Records to use: Begin

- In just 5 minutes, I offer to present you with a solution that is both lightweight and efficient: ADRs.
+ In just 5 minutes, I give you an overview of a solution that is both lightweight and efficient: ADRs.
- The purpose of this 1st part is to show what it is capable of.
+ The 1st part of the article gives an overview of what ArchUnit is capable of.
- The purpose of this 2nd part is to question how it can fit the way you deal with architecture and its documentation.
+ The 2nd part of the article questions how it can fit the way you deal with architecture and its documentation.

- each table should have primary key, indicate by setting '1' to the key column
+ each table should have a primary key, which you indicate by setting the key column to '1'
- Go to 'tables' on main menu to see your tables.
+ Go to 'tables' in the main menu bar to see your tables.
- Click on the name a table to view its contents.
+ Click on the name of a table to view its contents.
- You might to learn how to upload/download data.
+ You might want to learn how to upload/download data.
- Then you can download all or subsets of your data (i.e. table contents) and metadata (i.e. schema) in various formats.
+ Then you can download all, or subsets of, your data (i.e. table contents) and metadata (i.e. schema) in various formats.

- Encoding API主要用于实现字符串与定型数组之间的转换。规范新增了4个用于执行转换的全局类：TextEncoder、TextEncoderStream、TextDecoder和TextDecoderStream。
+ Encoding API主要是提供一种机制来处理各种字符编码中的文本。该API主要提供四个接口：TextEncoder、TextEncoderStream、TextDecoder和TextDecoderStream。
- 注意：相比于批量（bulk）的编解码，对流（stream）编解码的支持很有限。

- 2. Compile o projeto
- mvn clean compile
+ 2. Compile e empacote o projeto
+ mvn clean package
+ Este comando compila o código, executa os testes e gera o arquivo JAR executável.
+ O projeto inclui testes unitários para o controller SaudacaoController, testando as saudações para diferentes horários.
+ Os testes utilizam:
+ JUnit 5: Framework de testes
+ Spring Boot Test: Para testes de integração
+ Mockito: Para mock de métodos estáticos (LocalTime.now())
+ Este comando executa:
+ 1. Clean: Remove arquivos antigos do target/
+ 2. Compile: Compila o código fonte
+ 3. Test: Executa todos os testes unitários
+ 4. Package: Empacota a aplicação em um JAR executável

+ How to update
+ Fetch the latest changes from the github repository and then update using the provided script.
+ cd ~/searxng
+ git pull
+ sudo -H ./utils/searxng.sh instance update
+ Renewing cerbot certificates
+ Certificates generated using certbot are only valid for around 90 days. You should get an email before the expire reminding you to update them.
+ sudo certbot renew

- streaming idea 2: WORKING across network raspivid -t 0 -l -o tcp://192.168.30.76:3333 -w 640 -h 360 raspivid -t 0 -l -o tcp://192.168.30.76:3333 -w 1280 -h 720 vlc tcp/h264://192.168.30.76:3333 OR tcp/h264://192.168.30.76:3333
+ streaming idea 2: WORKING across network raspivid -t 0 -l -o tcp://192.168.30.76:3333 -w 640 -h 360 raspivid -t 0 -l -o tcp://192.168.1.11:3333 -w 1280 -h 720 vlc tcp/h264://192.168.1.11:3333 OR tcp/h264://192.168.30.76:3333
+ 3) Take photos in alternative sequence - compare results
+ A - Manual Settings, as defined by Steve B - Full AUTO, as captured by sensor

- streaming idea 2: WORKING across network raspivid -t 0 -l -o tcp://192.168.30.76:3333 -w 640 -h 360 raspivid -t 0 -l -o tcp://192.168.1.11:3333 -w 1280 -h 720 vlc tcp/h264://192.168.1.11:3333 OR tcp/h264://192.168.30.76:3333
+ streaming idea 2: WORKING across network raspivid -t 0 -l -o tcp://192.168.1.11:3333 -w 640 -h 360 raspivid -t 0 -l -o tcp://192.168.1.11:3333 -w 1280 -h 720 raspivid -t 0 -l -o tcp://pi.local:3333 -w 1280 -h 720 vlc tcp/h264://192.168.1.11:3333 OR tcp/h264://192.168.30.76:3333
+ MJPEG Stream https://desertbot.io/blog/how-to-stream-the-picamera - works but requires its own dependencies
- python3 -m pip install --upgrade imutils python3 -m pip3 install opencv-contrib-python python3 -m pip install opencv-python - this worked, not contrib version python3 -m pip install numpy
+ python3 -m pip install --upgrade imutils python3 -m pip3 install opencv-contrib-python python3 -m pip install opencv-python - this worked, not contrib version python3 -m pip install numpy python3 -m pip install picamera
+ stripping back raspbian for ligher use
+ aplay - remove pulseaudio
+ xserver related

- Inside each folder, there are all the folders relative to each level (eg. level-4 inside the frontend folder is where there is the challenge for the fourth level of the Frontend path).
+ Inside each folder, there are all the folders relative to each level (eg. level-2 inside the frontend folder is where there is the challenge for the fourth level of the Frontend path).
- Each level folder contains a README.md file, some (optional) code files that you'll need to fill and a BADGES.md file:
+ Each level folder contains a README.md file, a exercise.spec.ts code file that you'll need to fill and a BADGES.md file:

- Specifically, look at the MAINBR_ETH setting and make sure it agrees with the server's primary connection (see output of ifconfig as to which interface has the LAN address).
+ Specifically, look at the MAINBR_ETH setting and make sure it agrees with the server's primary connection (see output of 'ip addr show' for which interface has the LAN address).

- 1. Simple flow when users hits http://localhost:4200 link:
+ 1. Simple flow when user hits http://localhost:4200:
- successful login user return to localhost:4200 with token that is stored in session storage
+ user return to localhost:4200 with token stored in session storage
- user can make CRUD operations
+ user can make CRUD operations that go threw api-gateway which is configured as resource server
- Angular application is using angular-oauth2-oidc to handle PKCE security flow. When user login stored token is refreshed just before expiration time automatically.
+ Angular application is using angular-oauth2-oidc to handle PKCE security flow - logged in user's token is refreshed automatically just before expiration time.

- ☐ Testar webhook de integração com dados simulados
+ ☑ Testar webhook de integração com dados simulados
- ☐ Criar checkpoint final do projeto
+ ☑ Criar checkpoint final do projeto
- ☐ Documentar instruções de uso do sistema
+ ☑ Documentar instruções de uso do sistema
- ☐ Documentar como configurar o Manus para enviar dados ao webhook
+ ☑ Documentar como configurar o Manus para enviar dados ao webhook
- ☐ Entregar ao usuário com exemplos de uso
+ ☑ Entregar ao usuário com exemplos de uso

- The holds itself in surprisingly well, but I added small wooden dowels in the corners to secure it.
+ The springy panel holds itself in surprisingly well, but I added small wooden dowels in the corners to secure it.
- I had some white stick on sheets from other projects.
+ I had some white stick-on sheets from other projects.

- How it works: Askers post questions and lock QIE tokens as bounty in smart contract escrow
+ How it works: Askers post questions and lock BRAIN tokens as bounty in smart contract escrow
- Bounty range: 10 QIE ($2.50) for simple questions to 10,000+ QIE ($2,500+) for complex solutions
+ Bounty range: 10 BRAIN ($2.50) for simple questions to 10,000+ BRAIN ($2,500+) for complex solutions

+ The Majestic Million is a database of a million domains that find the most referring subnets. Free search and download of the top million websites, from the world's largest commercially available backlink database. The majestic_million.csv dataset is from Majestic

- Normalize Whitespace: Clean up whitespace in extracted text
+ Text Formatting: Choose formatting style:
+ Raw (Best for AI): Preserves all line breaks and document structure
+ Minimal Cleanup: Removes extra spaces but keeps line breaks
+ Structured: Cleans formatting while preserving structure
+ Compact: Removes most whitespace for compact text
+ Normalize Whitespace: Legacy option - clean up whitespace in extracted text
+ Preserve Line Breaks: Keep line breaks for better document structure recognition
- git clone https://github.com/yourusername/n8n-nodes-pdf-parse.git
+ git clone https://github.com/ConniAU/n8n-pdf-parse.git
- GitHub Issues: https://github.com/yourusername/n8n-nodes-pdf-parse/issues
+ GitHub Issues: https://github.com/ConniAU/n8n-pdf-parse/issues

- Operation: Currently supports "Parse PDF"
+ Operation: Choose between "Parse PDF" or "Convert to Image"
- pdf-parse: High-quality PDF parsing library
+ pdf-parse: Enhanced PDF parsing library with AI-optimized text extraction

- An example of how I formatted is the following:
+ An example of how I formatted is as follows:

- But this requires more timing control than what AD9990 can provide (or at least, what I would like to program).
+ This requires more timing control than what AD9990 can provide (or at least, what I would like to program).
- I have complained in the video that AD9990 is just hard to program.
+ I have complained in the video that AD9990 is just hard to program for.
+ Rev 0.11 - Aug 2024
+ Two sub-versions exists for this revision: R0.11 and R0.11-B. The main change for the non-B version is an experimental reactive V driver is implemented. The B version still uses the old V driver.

Records to use: End

◆ Task requirements ◆
The string "contains" shows up in some lines of the listing. Copy each such line.

◆ Answer space ◆
- Each level folder contains a README.md file, some (optional) code files that you'll need to fill and a BADGES.md file:
+ Each level folder contains a README.md file, a exercise.spec.ts code file that you'll need to fill and a BADGES.md file:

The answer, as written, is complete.